* _Entries supplied_:

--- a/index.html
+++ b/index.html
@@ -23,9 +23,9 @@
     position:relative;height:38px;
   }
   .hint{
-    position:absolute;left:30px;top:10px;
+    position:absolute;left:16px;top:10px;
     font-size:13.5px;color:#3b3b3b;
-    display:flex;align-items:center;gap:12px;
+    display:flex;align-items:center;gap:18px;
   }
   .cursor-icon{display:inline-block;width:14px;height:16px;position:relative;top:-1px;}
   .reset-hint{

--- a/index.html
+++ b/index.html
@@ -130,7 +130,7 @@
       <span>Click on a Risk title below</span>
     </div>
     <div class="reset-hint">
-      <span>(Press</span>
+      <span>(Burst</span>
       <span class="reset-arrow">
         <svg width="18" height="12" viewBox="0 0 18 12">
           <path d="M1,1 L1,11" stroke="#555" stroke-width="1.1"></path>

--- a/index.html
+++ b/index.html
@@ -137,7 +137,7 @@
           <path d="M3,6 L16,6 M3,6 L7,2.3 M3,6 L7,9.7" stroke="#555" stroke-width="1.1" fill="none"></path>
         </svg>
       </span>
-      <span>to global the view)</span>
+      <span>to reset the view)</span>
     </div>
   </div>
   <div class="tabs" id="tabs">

==

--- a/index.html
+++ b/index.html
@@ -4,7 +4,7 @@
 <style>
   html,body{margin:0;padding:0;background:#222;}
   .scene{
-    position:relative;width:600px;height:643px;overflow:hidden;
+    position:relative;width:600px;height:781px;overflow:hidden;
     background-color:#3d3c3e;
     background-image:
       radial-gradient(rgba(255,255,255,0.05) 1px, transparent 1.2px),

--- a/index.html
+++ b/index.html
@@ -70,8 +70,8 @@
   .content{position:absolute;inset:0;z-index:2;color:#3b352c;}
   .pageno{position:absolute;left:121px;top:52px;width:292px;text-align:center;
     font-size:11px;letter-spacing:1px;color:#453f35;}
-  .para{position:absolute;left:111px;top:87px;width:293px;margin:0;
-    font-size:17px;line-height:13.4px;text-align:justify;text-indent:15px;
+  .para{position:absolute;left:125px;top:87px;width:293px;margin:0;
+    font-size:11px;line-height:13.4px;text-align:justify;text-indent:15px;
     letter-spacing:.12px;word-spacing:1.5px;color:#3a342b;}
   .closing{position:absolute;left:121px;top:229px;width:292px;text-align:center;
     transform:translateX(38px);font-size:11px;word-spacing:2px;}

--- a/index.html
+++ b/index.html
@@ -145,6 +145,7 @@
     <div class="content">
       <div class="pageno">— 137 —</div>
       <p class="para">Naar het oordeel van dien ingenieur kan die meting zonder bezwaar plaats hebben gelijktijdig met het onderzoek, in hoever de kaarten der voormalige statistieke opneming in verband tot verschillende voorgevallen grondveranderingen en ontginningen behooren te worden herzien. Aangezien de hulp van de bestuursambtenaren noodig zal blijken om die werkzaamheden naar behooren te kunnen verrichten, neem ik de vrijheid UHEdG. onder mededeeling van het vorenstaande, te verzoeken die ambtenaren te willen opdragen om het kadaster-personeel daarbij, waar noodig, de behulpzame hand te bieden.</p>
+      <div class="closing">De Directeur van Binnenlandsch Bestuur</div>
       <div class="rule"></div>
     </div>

* _Problem details_: What lines of the material above contain "font"? Return each of them.

* _Your response_:
     font-size:13.5px;color:#3b3b3b;
     font-size:11px;letter-spacing:1px;color:#453f35;}
-    font-size:17px;line-height:13.4px;text-align:justify;text-indent:15px;
+    font-size:11px;line-height:13.4px;text-align:justify;text-indent:15px;
     transform:translateX(38px);font-size:11px;word-spacing:2px;}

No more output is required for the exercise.